Hanks nails Fred Rogers’ so-delicate-it’s-peculiar speaking style — the folksy singsong that could almost be a drawl, the way the words come out slowly enough to make him sound like a benevolent hypnotist. Mister Rogers, of course, has been parodied many times, but what Hanks gets, playing him with drop-dead sincerity, isn’t just the talking-to-a-child rhythm. It’s the way that Rogers uses that halting, wide-eyed mystique to slow the whole world down, to create a safe space of inquiry, so that you start to notice things you wouldn’t have otherwise.

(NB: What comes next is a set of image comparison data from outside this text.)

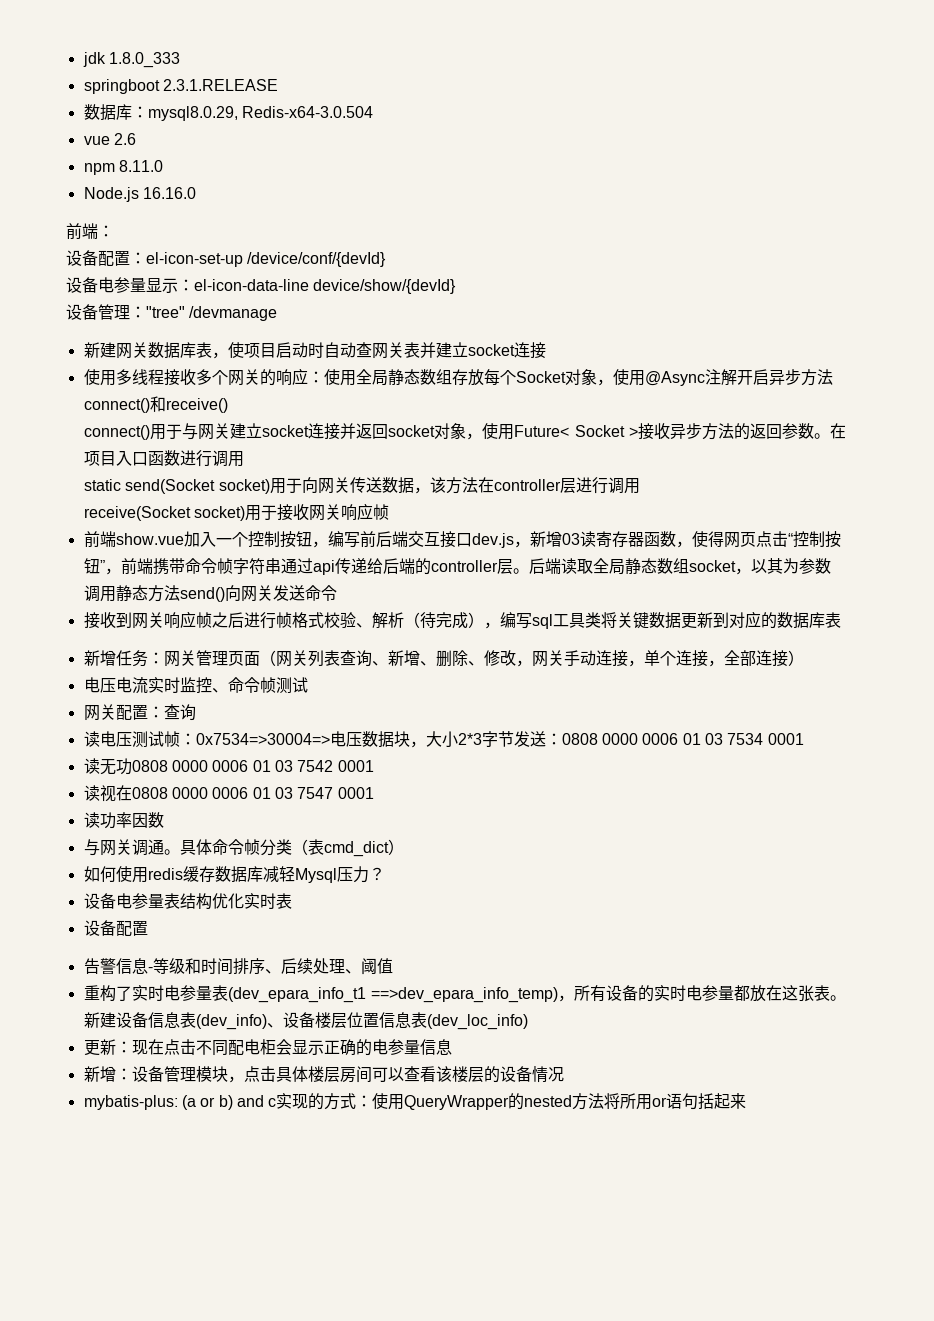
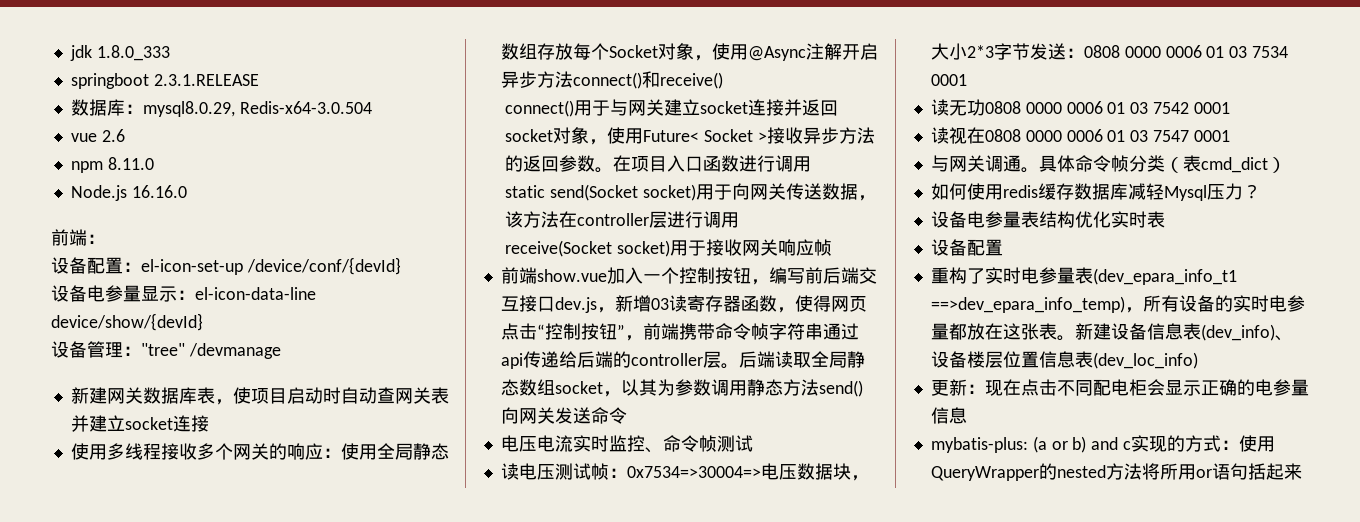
[83,611,841,629] [83,650,804,667] // 接收到网关响应帧之后进行帧格式校验、解析（待完成），编写sql工具类将关键数据更新到对应的数据库表 // 新增任务：网关管理页面（网关列表查询、新增、删除、修改，网关手动连接，单个连接，全部连接） -> (627, 415) none
[83,704,196,721] // 网关配置：查询 -> (753, 443) none
[83,812,164,829] // 读功率因数 -> (1230, 136) none
[83,958,393,975] // 告警信息-等级和时间排序、后续处理、阈值 -> (1003, 247) none
[83,1066,564,1083] // 新增：设备管理模块，点击具体楼层房间可以查看该楼层的设备情况 -> (967, 415) none

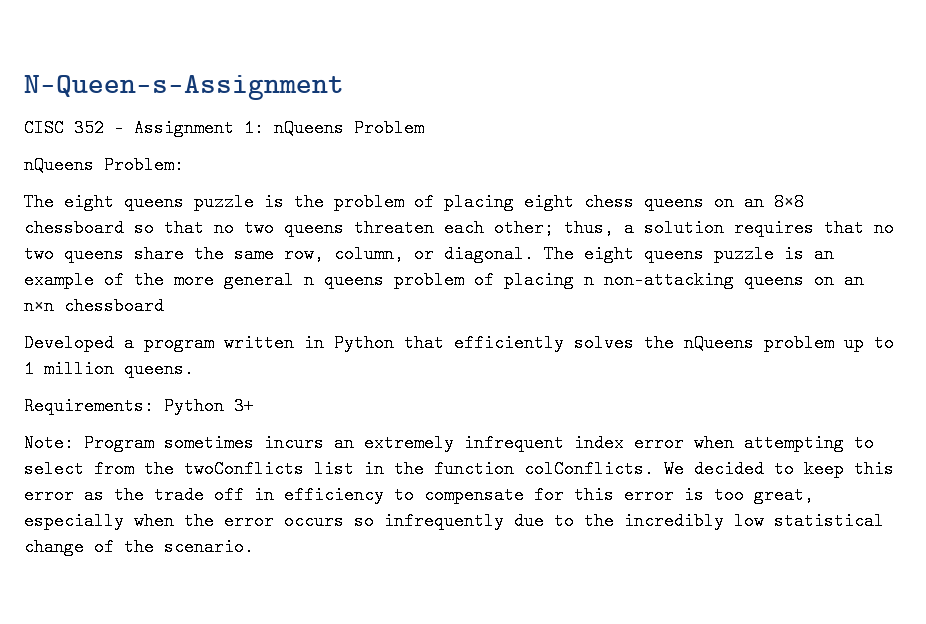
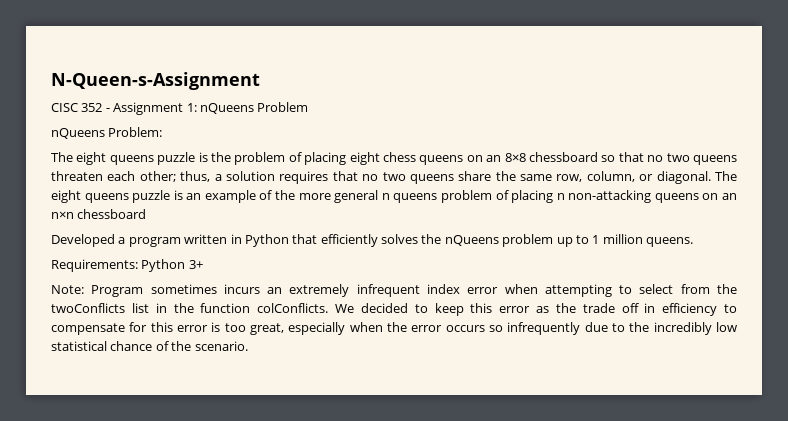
[24,538,84,556] change -> [110,341,153,351] chance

Directed by Marielle Heller (“Can You Ever Forgive Me?”), from a script by Noah Harpster and Micah Fitzerman-Blue, “A Beautiful Day in the Neighborhood” is based on a 1998 Esquire cover story in which Tom Junod, the magazine’s star feature writer, set out to do a profile of Fred Rogers, only to learn that spending time, as an adult, with Mister Rogers was having a profound effect on him. It was cracking open his darkness, letting the sunshine in. So Junod wrote a piece about the true meaning of Mister Rogers: not the fact that he was a famous walking smile button of a kids’ TV host, like the Stage Manager from “Our Town” reincarnated as an arrested-development case, but that behind the smile lay a weird sort of tough-nut faith that made him willing to look at dark things, and a philosophy of life that can only be described as…love. As in: love your children, love thy neighbor, love yourself. Fred Rogers may have come off, on TV, like a walking piece of kitsch, but the real truth is that this ordained Presbyterian minister was the world’s squarest Middle American flower child.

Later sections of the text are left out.